How to do Bhastrika Pranayama step by step?

Starting position: At first you have to  preliminary or any other meditative posture.then you have to Sit on a firm chair with an upright backrest. if you unable to sit on the floor, you can Keep the body above your waist straight and the spine erect.You can keep your eyes close,if you want.

steps:
  • Take a deep breath and breathe out forcefully through the nose.
  • Immediately, breathe in with the same force as you breath out.
  • Do this repeatedly, deeply and thoroughly, using the diaphragmatic muscles. The abdomen moves out during inhalation, while the diaphragm descends. The converse happens while exhaling.
  • The above movements should be slightly exaggerated. A strong nasal sound is okay with such breathing. The process should be rhythmic and controlled, maintaining the speed as per capacity.
  • Do ten cycles of this to complete 1 round of Bhastrika Pranayama.


Practice Require: Practice this exercise about 3 rounds/session, with a pause in-between 30sec to 60sec each rounds. This exercise should be practised on an empty stomach, after evacuation in the morning.
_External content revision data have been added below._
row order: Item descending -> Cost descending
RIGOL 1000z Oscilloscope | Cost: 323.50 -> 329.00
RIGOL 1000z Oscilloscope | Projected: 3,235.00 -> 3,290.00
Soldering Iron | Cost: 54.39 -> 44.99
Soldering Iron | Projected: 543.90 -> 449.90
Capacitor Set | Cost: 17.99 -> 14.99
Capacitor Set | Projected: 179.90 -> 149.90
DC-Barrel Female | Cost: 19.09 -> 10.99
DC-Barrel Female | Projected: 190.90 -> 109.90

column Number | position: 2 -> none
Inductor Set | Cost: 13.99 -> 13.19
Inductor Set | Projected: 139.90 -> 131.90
Health Benefits of Bhastrika Pranayama:
1. Supports Nervous System: The correct technique of this Pranayama balances our autonomic nervous system through the enhanced activation of the parasympathetic nervous system. the mental state that regulates our stress and promotes better organ functioning in the body. This Bhastrika pranayama is valuable for brain oxygenation and keeping it healthy.

2. Benefits our Motor System: This Bhastrika pranayama produces an excellent psychological health benefits to our body and benefits the motor system. We know that the part of the central nervous system involved in movements, This motor system is responsible for body movements through cellular communication from the brain..
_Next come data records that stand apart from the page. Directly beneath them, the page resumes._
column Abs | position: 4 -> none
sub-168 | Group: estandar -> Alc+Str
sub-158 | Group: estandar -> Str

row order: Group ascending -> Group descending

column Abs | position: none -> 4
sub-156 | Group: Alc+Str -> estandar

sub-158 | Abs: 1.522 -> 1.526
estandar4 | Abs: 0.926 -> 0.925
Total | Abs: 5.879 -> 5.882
3. Body-Mind Energizer: This Bhastrika pranayama is a natural energizer that vitalizes our body and mind in a profound manner,so whenever you are riding low on energy levels, practice this breathing exercise for recharging the energy batteries to the fullest.

4. Depression: If you do this exercise,here’s the good news for people dealing with anxiety and depression problem– the Bhastrika Pranayama.is an alternative to medications. and it is also a safe method of dealing with anxiety issues for yielding positive results.

5. Great for the Lungs: This Bhastrika Pranayama exercise is great for the lungs,for people who are suffering from respiratory problems, cold, flu, allergies and breathlessness,etc. This exercise strengthens our lungs, loosens the congestion, clears the airways, etc.

8. Increase Immunity: This Bhastrika Pranayama breathing strengthens our immunity and Enhanced immunity levels for protecting the body from the attack of disease-causing viruses and bacterias. All of this yogic breathing tool keeps our immunity system and health strong.



Precaution:
Before doing Bhastrika Pranayama, keep in mind the following things-
  • This pranayama should not be practiced by pregnant women or people having high blood pressure or any kind of sick people.
  • Beginners should practice slowly.
  • Patients  who are suffering from lung, heart and high blood pressure problems should always practice this process slowly. Do not do this pranayama if the problem is serious with the patients.
  • Do not exceed the maximum 2-minute practice of Bhastrika during the summer season.
  • Before performing this Pranayam, clean the nose thoroughly.
  • While doing this pranayama, you should stop it immediately when you see symptoms like dizziness, nausea, nervousness or restlessness.

When to do this pranayama

this pranayama should always be done towards the start of your practice, and must be followed by Kapalbhati pranayama. It is beneficial when done during the colder months. those who suffer from low BP, depression or any kind of anxiety can perform it during summers and benefit from it. Bhastrika pranayama should never be done on a full stomach or at night.